* [Task to complete]: Go to the line containing "tax: 6.5% = 538.27 -> 6.5% = 503.17" below; retype it and all following lines exactly, and leave out the pictures.

* [Extracted records]:
***
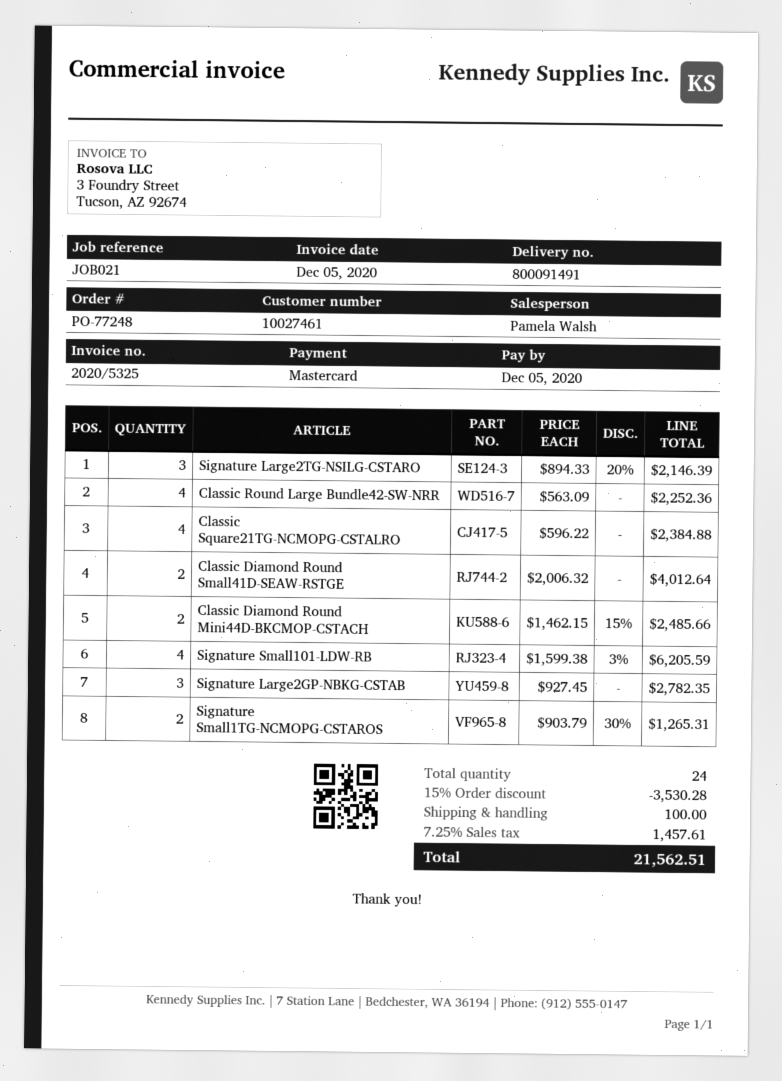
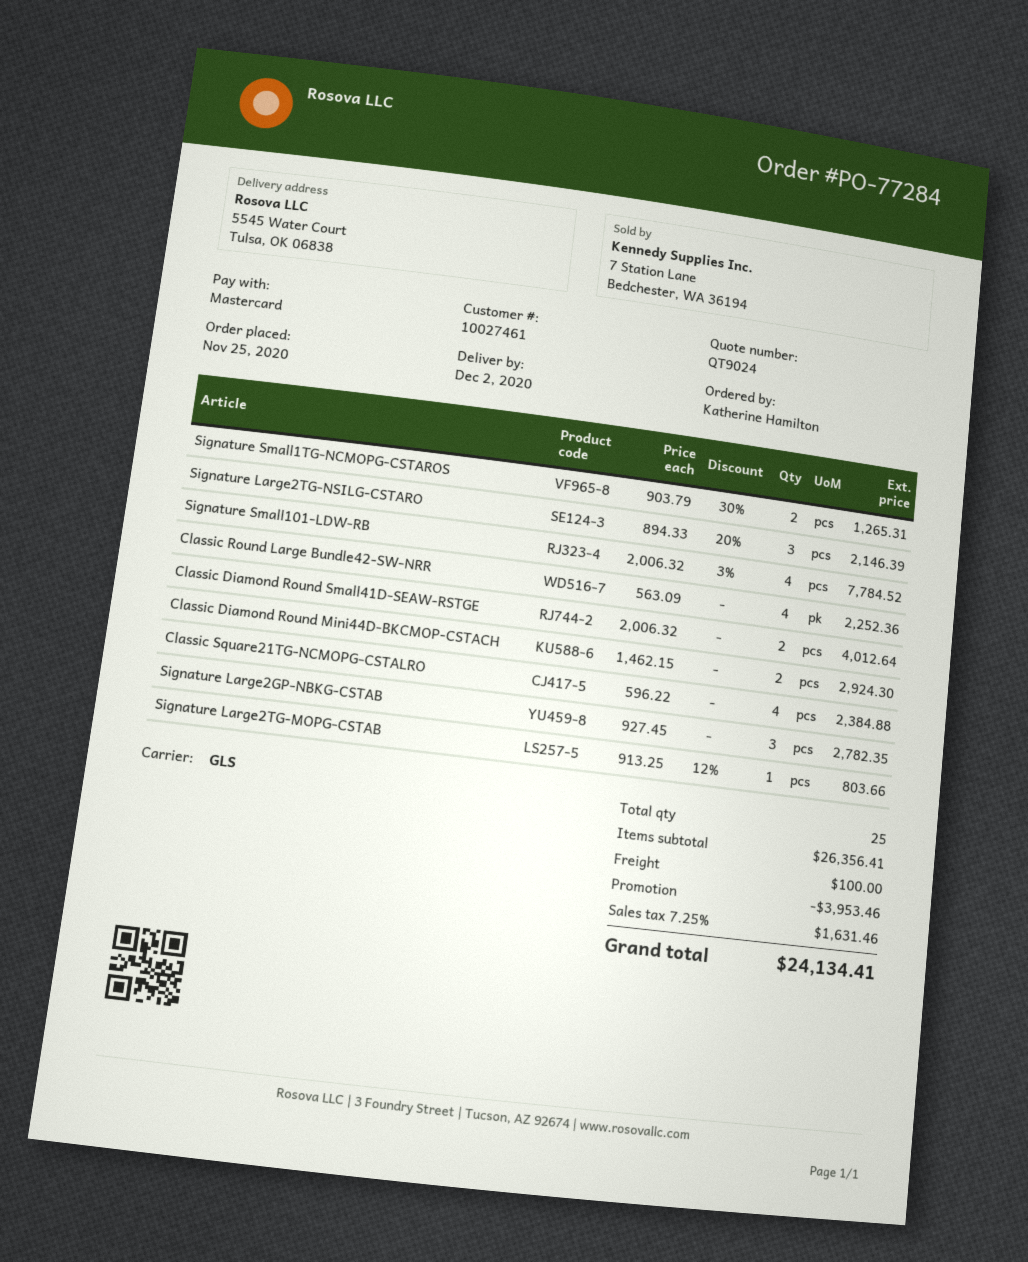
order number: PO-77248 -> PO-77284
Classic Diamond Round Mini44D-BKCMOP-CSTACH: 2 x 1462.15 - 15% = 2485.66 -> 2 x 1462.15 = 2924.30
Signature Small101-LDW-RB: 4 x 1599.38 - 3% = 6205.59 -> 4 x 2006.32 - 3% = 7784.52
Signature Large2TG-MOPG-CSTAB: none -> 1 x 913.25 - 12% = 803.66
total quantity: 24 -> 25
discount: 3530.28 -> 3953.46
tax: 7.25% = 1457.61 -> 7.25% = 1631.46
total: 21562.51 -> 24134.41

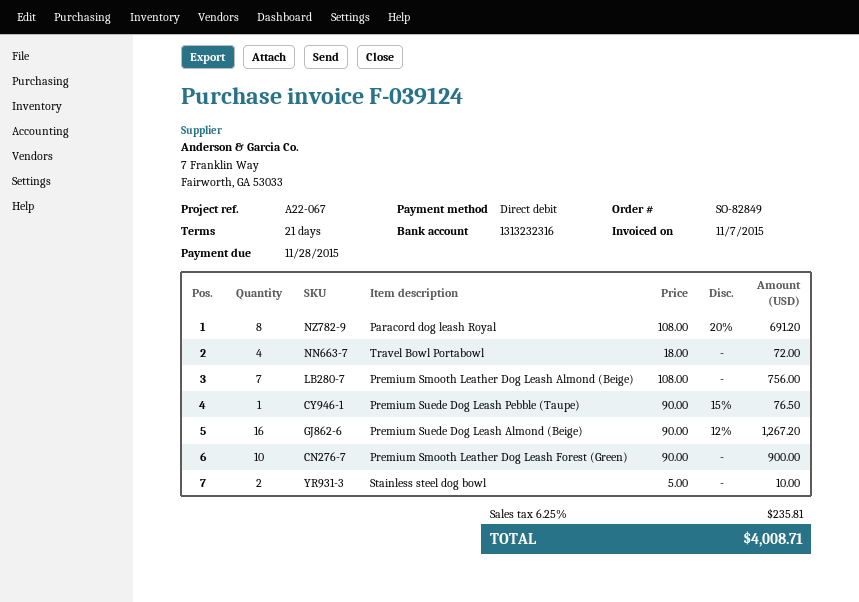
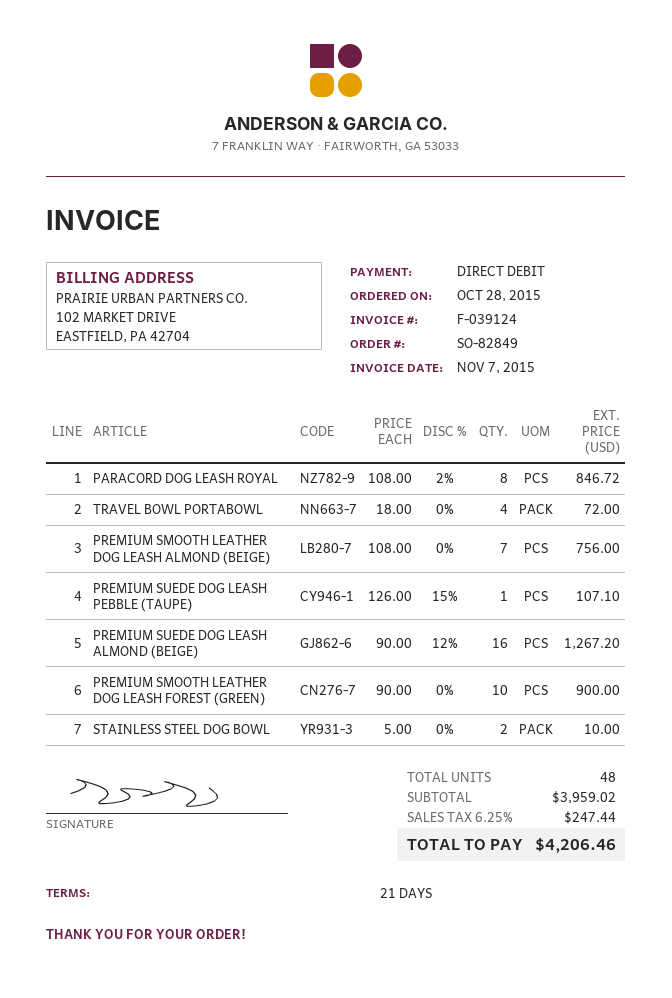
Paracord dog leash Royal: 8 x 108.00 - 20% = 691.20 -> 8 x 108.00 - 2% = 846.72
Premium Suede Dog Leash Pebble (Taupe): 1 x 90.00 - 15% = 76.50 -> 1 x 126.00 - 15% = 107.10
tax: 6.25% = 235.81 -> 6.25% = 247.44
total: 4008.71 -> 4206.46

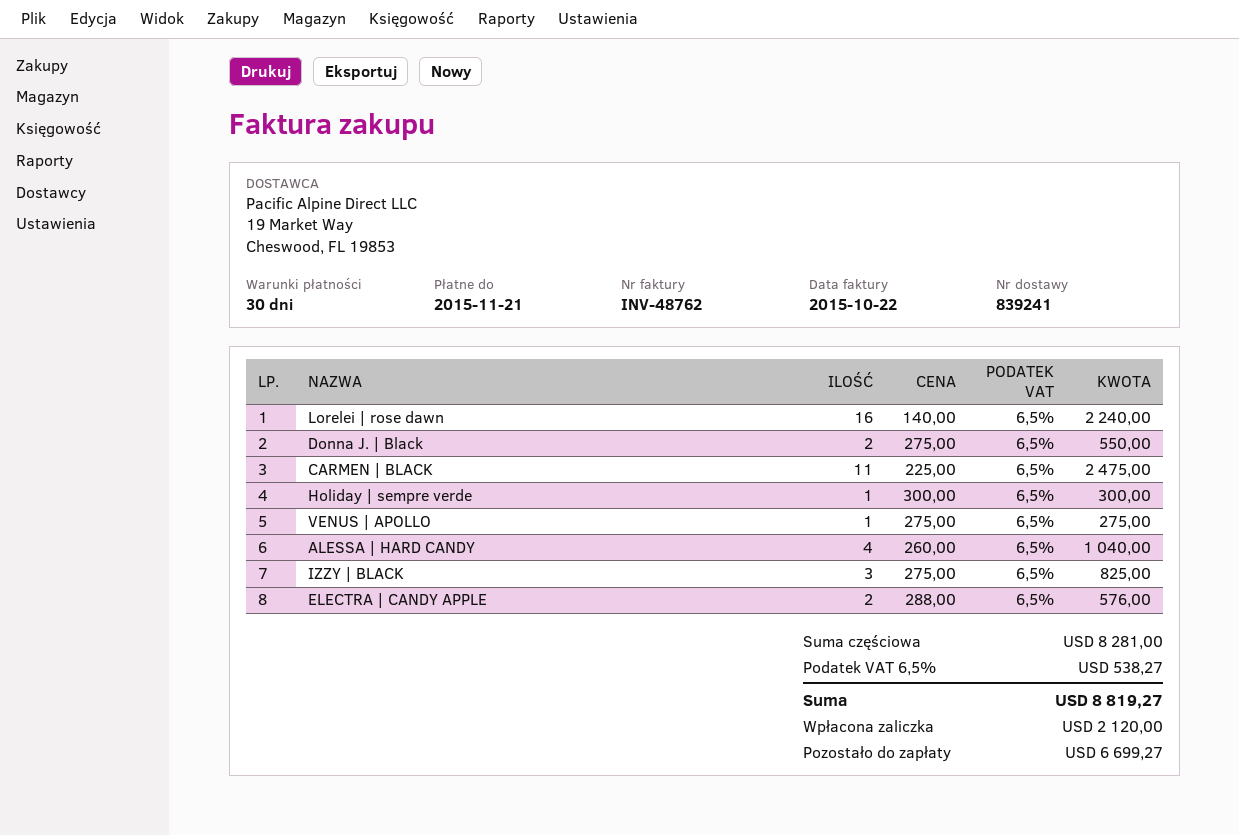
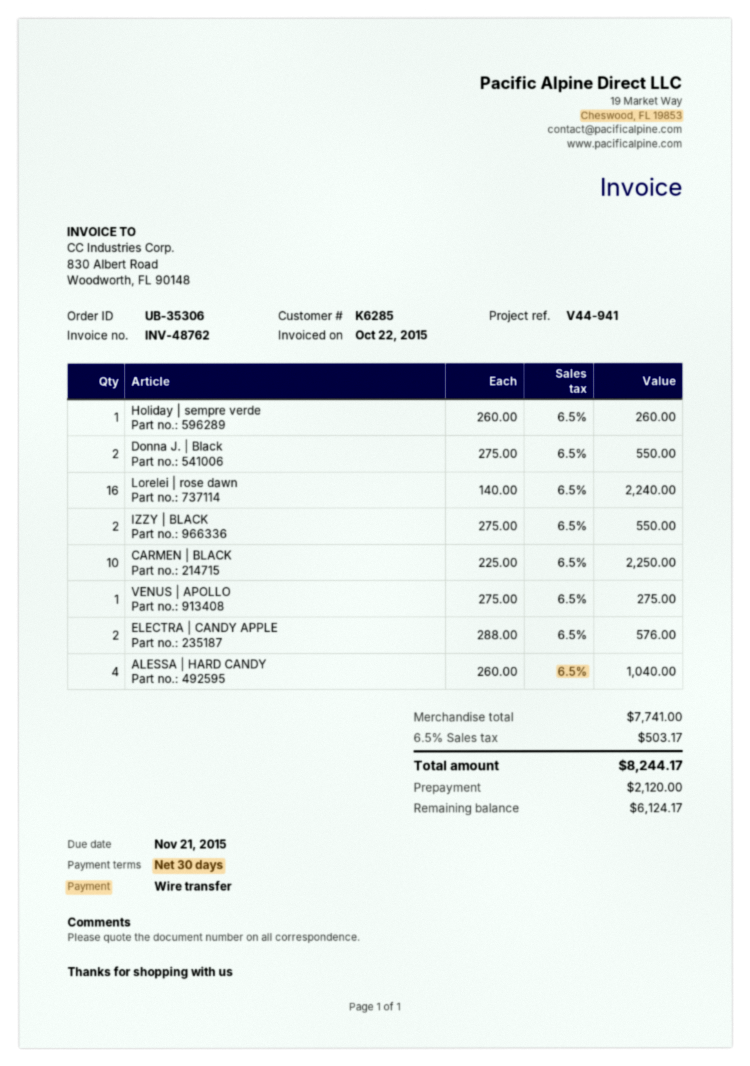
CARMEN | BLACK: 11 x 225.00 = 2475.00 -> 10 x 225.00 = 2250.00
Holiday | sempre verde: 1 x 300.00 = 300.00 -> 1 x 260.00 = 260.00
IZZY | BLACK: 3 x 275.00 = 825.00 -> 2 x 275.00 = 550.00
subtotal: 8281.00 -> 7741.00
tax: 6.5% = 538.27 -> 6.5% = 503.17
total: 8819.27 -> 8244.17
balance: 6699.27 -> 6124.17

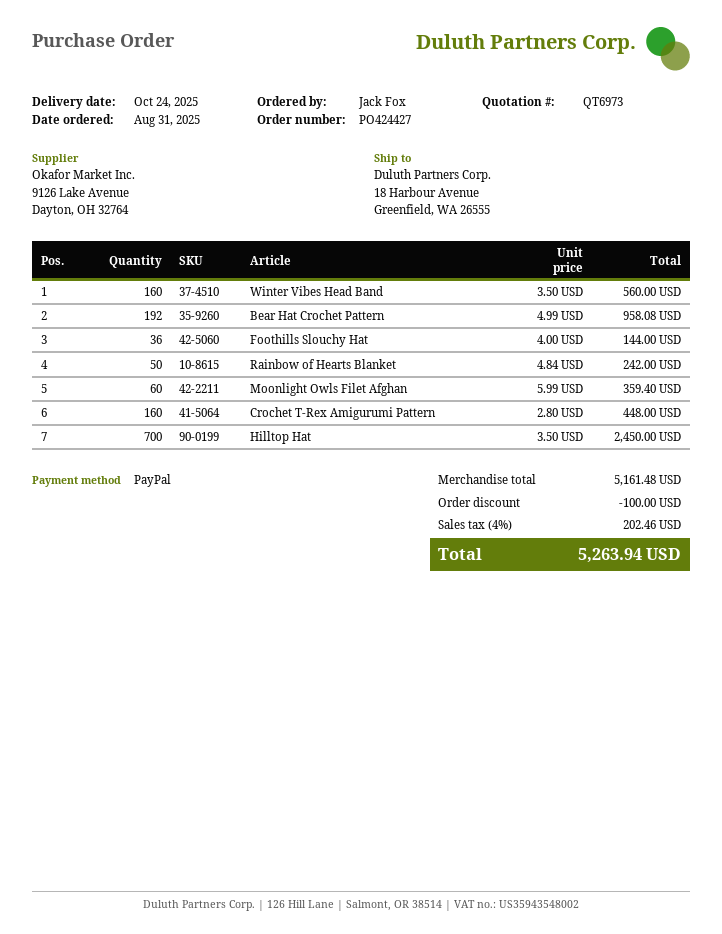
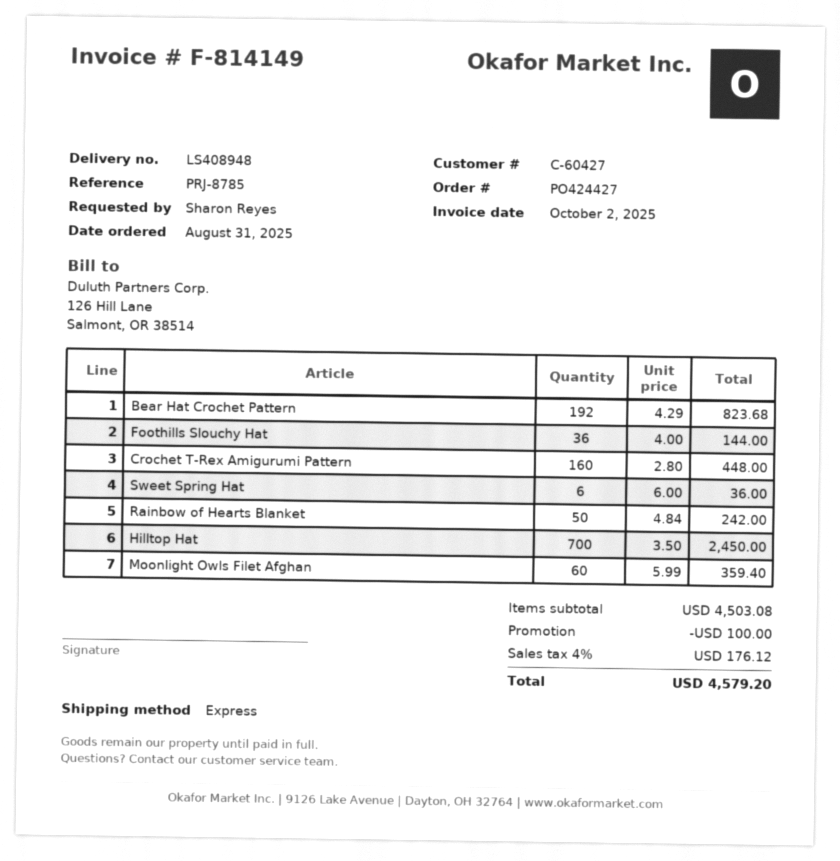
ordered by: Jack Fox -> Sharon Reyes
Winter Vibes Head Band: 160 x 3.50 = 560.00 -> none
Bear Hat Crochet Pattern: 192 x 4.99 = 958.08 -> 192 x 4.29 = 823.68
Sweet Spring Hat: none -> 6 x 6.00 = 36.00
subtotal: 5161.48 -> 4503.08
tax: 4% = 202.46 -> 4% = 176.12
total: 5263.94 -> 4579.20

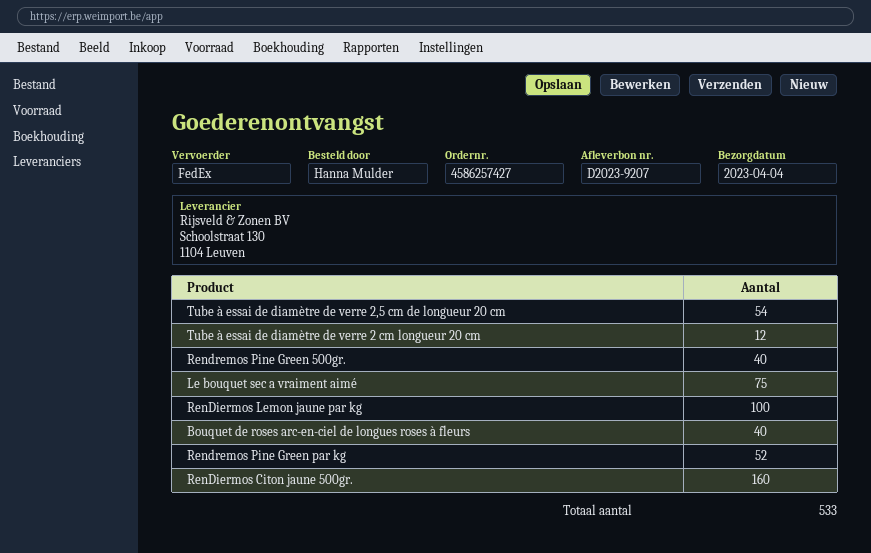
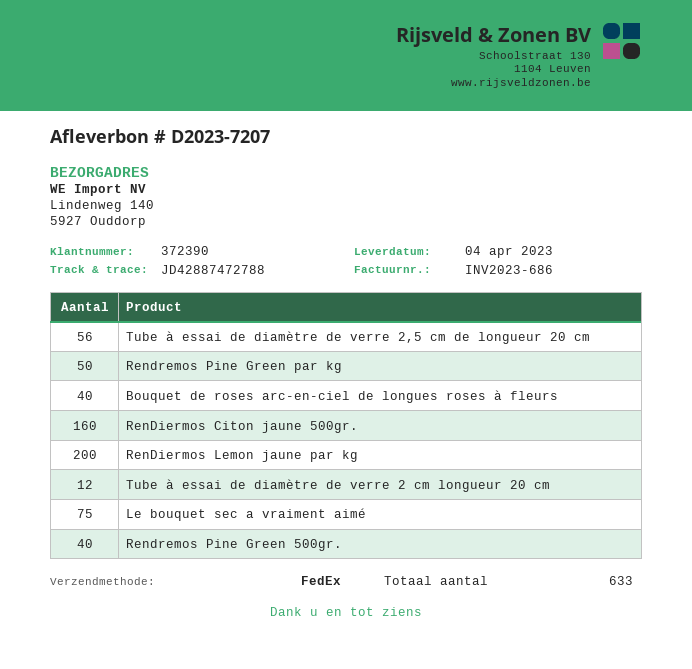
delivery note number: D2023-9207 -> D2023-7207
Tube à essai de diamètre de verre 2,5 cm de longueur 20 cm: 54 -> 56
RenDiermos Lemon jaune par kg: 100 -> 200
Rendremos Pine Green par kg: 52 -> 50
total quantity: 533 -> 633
***
* [Response to this task]:
tax: 6.5% = 538.27 -> 6.5% = 503.17
total: 8819.27 -> 8244.17
balance: 6699.27 -> 6124.17

ordered by: Jack Fox -> Sharon Reyes
Winter Vibes Head Band: 160 x 3.50 = 560.00 -> none
Bear Hat Crochet Pattern: 192 x 4.99 = 958.08 -> 192 x 4.29 = 823.68
Sweet Spring Hat: none -> 6 x 6.00 = 36.00
subtotal: 5161.48 -> 4503.08
tax: 4% = 202.46 -> 4% = 176.12
total: 5263.94 -> 4579.20

delivery note number: D2023-9207 -> D2023-7207
Tube à essai de diamètre de verre 2,5 cm de longueur 20 cm: 54 -> 56
RenDiermos Lemon jaune par kg: 100 -> 200
Rendremos Pine Green par kg: 52 -> 50
total quantity: 533 -> 633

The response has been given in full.